Para o ministro, a comparação da operação na companhia aérea com a feita no Novo Banco não é a mais correta, especialmente porque “a TAP é do Estado”. Ao invés, o exemplo da Caixa Geral de Depósitos é mais adequado, sendo que a companhia terá de passar por um plano de reestruturação como o do banco público.

Cristina Bernardo

Pedro Nuno Santos aponta para 2024-25 o retorno da TAP aos lucros, depois da intervenção e reestruturação da empresa, afirmou esta sexta-feira o ministro na Edição da Noite da SIC Notícias.

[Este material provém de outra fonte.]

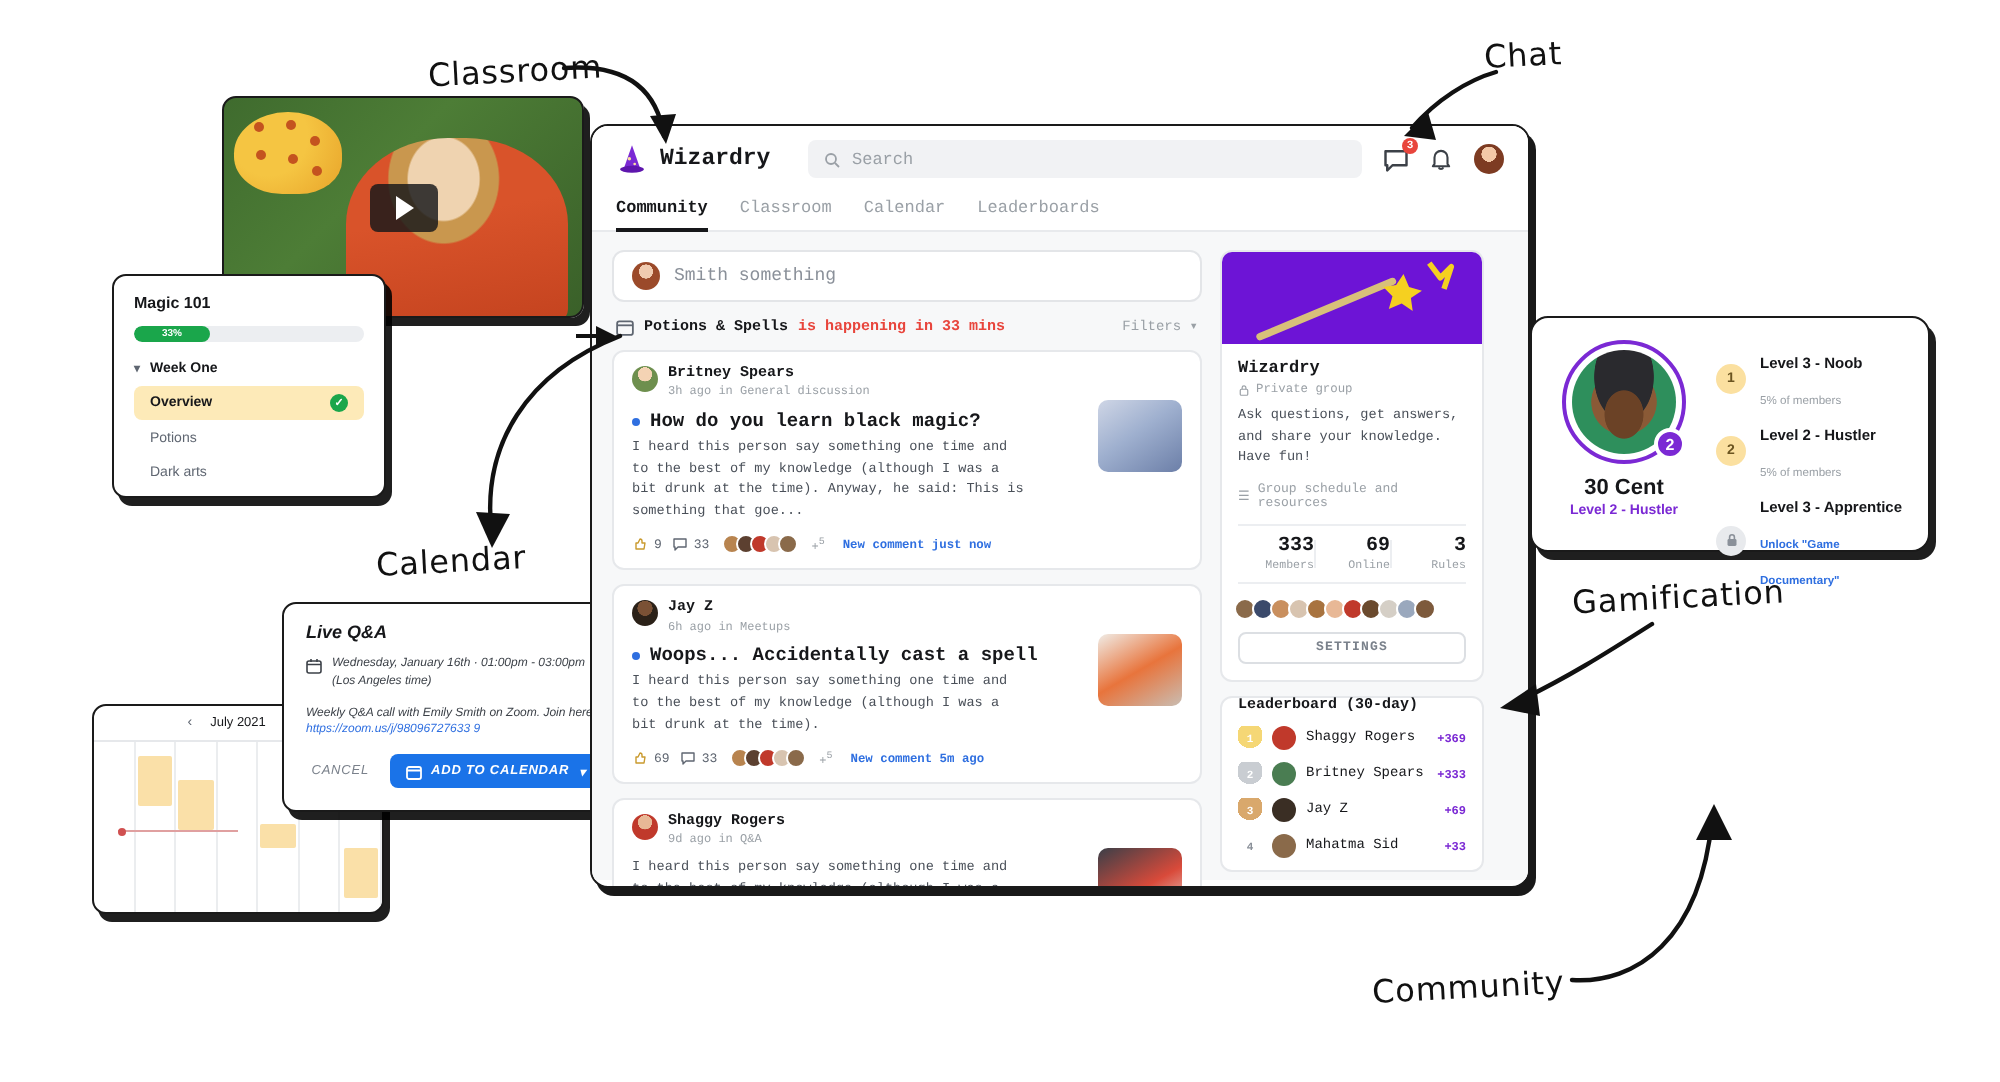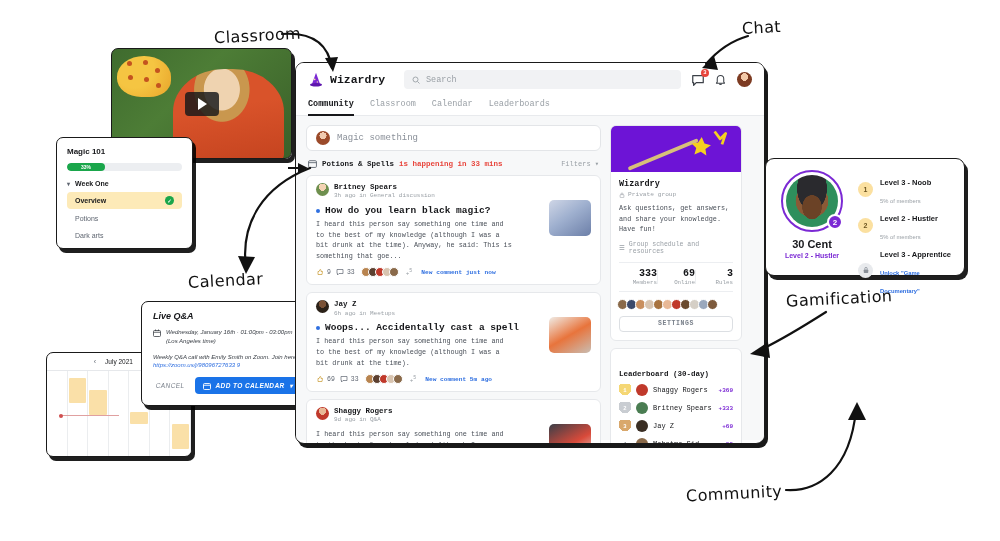--- a/index.html
+++ b/index.html
@@ -112,21 +112,21 @@
   .stat-n { font-size:10px; font-weight:700; color:#16171a; }
   .stat-l { font-size:5.8px; color:#9aa0a6; }
   .mem-row { display:flex; padding:7px 0 6px; }
   .mem-row span { width:11px; height:11px; border-radius:50%; border:1.2px solid #fff; margin-left:-2px; }
   .settings-btn {
     border:1px solid #dcdfe3; border-radius:4px; height:16px;
     display:flex; align-items:center; justify-content:center;
     font-size:6.5px; color:#7a818b; letter-spacing:.6px; font-weight:600;
   }
 
-  .lb-card { background:#fff; border:1px solid #e6e8eb; border-radius:6px; padding:21px 8px; }
+  .lb-card { background:#fff; border:1px solid #e6e8eb; border-radius:6px; padding:0 8px; }
   .lb-title { font-size:7.5px; font-weight:700; color:#16171a; margin-bottom:6px; }
   .lb-row { display:flex; align-items:center; gap:5px; margin-bottom:5px; }
   .lb-rank { width:12px; height:13px; flex-shrink:0; display:flex; align-items:center; justify-content:center;
     font-size:5.5px; font-weight:700; color:#fff; }
   .lb-rank.plain { color:#8a9099; }
   .lb-av { width:12px; height:12px; border-radius:50%; flex-shrink:0; }
   .lb-name { font-size:7px; color:#16171a; flex:1; }
   .lb-pts { font-size:6px; font-weight:700; color:#7b29d4; }
 
   
@@ -395,21 +395,21 @@
     <div class="tab">Calendar</div>
     <div class="tab">Leaderboards</div>
   </div>
 
   <div class="app-body">
 
     <div class="feed">
 
       <div class="composer">
         <div class="avatar av-sm"></div>
-        <span class="composer-ph">Magic something</span>
+        <span class="composer-ph">Smith something</span>
       </div>
 
       <div class="event-bar">
         <svg width="9" height="9" viewBox="0 0 16 16">
           <rect x="1" y="3" width="14" height="12" rx="2" fill="none" stroke="#5f6671" stroke-width="1.6"></rect>
           <line x1="1" y1="6.5" x2="15" y2="6.5" stroke="#5f6671" stroke-width="1.6"></line>
         </svg>
         <span class="event-txt">Potions &amp; Spells</span>
         <span class="event-live">is happening in 33 mins</span>
         <span class="filters"><span>Filters</span> ▾</span>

Realçando a importância da companhia aérea na economia nacional, especialmente perante a esperada recuperação económica pós-pandemia, o ministro das Infraestruturas manifestou esperança em ver a empresa a regressar aos lucros já em 2025, um cenário bem diferente dos prejuízos “assustadores” recentemente conhecidos.

“Para 2024-25, a nossa expectativa é que a empresa possa até ter já algum lucro e possa começar a devolver ao Estado” o que este agora coloca na companhia, explicou Pedro Nuno Santos, que reconheceu ainda que uma parte considerável dos portugueses não reconhece na operação um investimento pertinente.

“Eu sei que muita gente entende que se está a desperdiçar dinheiro”, admitiu o ministro, questionando, no entanto, se “algum país na Europa deixou cair a sua companhia de bandeira”.

Afastando-se de comparações com o Novo Banco, especialmente porque “a TAP é do Estado, o que não acontece” com o antigo BES, Pedro Nuno Santos prefere desenhar um paralelo com a Caixa Geral de Depósitos, que “implementou um plano de reestruturação como a TAP está a fazer”.

Assim, a ideia passa “não [por] uma ‘TAPzinha’, mas uma TAP sustentável” que aproveite as vantagens competitivas que tem, nomeadamente como potencial elo de ligação entre África e o Brasil com a Europa, mas que “implica um redimensionamento” da companhia, rematou o ministro.